Published online Sep 15, 2019. doi: 10.4239/wjd.v10.i9.473
Peer-review started: June 29, 2019
First decision: August 2, 2019
Revised: August 13, 2019
Accepted: August 27, 2019
Article in press: August 27, 2019
Published online: September 15, 2019
Processing time: 75 Days and 9.1 Hours
Patients with diabetes are increasingly common in hospital settings where optimal glycemic control remains challenging. Inpatient technology-enabled support systems are being designed, adapted and evaluated to meet this challenge. Insulin pump use, increasingly common in outpatients, has been shown to be safe among select inpatients. Dedicated pump protocols and provider training are needed to optimize pump use in the hospital. Continuous glucose monitoring (CGM) has been shown to be comparable to usual care for blood glucose surveillance in intensive care unit (ICU) settings but data on cost effectiveness is lacking. CGM use in non-ICU settings remains investigational and patient use of home CGM in inpatient settings is not recommended due to safety concerns. Compared to unstructured insulin prescription, a continuum of effective electronic medical record-based support for insulin prescription exists from passive order sets to clinical decision support to fully automated electronic Glycemic Management Systems. Relative efficacy and cost among these systems remains unanswered. An array of novel platforms are being evaluated to engage patients in technology-enabled diabetes education in the hospital. These hold tremendous promise in affording universal access to hospitalized patients with diabetes to effective self-management education and its attendant short/long term clinical benefits.

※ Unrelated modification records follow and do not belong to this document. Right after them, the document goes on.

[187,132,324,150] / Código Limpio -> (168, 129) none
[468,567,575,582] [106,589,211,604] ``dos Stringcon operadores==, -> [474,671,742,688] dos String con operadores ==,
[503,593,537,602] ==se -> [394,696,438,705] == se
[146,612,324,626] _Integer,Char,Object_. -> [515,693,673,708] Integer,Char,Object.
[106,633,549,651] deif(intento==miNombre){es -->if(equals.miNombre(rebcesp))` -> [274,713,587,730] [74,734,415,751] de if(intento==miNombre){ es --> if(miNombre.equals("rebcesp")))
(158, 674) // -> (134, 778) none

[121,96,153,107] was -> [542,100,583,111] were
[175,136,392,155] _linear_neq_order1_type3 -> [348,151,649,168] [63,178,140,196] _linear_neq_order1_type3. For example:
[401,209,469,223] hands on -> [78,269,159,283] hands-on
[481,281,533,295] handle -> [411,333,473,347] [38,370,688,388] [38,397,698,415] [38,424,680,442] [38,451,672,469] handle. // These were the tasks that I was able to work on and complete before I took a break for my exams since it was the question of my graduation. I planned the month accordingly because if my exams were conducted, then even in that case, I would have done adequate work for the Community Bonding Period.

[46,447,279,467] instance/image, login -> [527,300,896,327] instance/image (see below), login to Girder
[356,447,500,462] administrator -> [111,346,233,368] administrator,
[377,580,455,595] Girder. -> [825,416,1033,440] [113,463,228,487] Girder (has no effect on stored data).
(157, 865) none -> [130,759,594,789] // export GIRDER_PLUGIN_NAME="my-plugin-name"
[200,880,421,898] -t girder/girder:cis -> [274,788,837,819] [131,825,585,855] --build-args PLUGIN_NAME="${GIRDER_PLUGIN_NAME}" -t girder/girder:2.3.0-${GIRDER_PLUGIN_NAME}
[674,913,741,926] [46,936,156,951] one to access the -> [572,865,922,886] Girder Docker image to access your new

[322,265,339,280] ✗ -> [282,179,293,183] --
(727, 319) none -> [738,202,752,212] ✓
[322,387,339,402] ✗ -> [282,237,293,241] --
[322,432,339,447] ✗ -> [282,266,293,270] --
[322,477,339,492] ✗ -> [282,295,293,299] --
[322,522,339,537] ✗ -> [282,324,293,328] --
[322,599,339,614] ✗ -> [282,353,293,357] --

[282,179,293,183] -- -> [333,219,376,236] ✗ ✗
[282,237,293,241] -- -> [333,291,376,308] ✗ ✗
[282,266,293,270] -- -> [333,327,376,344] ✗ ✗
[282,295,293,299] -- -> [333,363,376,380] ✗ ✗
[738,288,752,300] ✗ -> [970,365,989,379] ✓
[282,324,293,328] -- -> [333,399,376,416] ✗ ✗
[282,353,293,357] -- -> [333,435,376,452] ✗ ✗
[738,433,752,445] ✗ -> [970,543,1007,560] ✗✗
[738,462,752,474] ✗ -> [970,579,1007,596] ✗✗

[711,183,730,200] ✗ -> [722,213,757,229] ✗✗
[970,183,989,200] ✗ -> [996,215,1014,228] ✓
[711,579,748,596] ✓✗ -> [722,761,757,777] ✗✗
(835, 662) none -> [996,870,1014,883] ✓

Core tip: Achieving optimal glycemic control in inpatients with diabetes and hyperglycemia remains a challenge for hospital providers. An array of technology-supported systems are evolving to assist providers and patients in meeting this challenge. Next generation, robust clinical decision support systems embedded in the electronic medical record are well positioned to replace structured order sets in the near term. If demonstrated to be cost effective, fully automated electronic glycemic management systems may become commonplace, in particular in intensive care unit settings. Novel media platforms hold tremendous potential for expanding access to crucial, effective self-management education for all patients with diabetes in hospital settings.